If nothing found, ask user.

**Pre-flight: If no files found:**
Return immediately with: "PASS (no changes to review) — no modified files detected."
Do NOT spawn agents for empty file lists.

### Step 1.5a: Structured Verification Path (--structured mode)

**If `--structured` flag is set**, run a 6-phase mechanical verification pipeline instead of the council flow. This produces a machine-readable verification report suitable for PR gates and CI integration.

Phases: Build → Types → Lint → Tests → Security → Diff Review.

Read `references/verification-report.md` for the full report template and per-phase commands. Each phase is fail-fast — if Build fails, skip remaining phases and report NOT READY.

After all phases complete, write the structured report to `.agents/council/YYYY-MM-DD-verification-<target>.md` and output the summary table to the user.

**When to use:** Pre-PR gate, CI integration, when you need a mechanical pass/fail rather than judgment-based review.

### Step 1.5: Fast Path (--quick mode)

**If `--quick` flag is set**, skip Steps 2a through 2e as heavy pre-processing, plus 2.5 and 2f, and jump to Step 4 with inline council after Steps 2.3, 2.4, 2g, and Step 3. Domain checklists, compiled-prevention loading, test-pyramid inventory, and inline product context are cheap and high-value, so they still run in quick mode. Complexity analysis (Step 2) still runs — it's cheap and informative.

**Why:** Steps 2.5 and 2a–2f add 30–90 seconds of pre-processing that mainly feed multi-judge council packets.
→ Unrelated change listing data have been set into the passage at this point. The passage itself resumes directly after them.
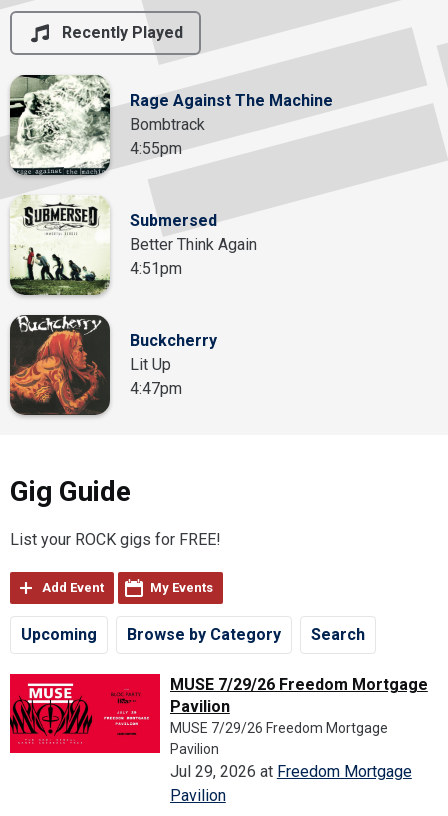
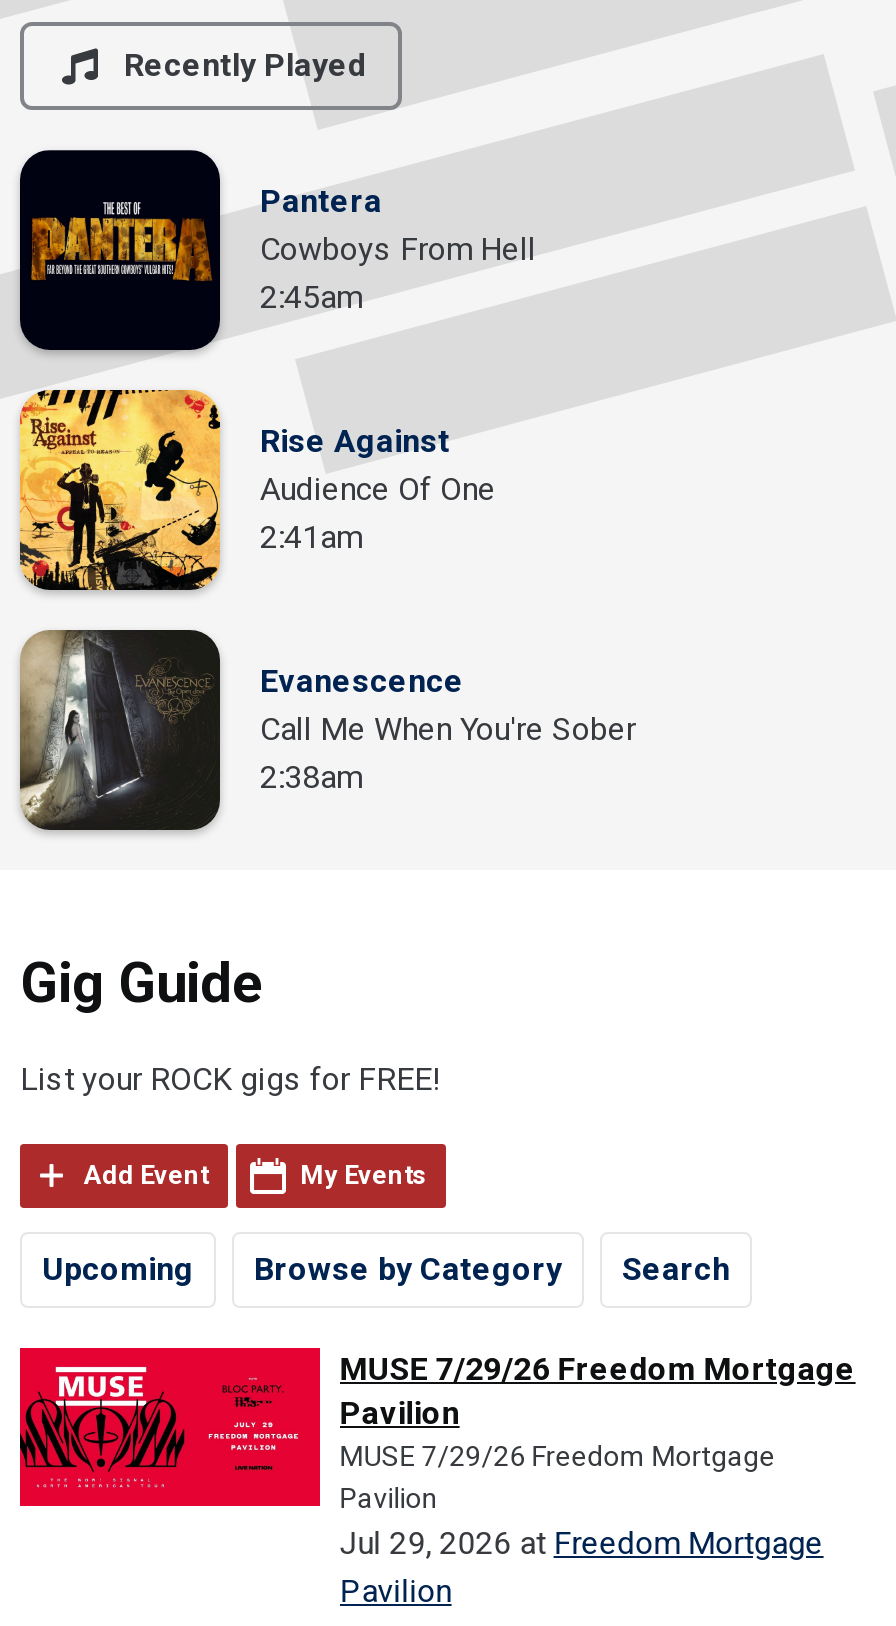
- [image]
- Rage Against The Machine
- Bombtrack
- 4:55pm
+ [image]
+ Pantera
+ Cowboys From Hell
+ 2:45am

- [image]
- Submersed
- Better Think Again
- 4:51pm
+ [image]
+ Rise Against
+ Audience Of One
+ 2:41am

- [image]
- Buckcherry
- Lit Up
- 4:47pm
+ [image]
+ Evanescence
+ Call Me When You're Sober
+ 2:38am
In --quick mode (single inline agent), those inputs are not worth the cost, but test-pyramid and product-context checks still shape the inline review meaningfully.

### Step 2: Run Complexity Analysis

Read [references/complexity-analysis.md](references/complexity-analysis.md) when you need the language-detection preflight, per-language analyzer commands (radon/gocyclo), and the score interpretation table. Filter by language present in the diff before running any analyzer.

### Step 2.3: Load Domain-Specific Checklists

Detect code patterns in the target files and load matching domain-specific checklists from `standards/references/`:

| Trigger | Checklist | Detection |
|---------|-----------|-----------|
| SQL/ORM code | `sql-safety-checklist.md` | Files contain SQL queries, ORM imports (`database/sql`, `sqlalchemy`, `prisma`, `activerecord`, `gorm`, `knex`), or migration files in changeset |
| LLM/AI code | `llm-trust-boundary-checklist.md` | Files import `anthropic`, `openai`, `google.generativeai`, or match `*llm*`, `*prompt*`, `*completion*` patterns |
| Concurrent code | `race-condition-checklist.md` | Files use goroutines, `threading`, `asyncio`, `multiprocessing`, `sync.Mutex`, `concurrent.futures`, or shared file I/O patterns |
| Codex skills | `codex-skill.md` | Files under `skills-codex/`, or files matching `*codex*SKILL.md`, `convert.sh`, `skills-codex-overrides/`, or converter scripts |

For each matched checklist, load it via the Read tool and include relevant items in the council packet as `context.domain_checklists`. Multiple checklists can be loaded simultaneously.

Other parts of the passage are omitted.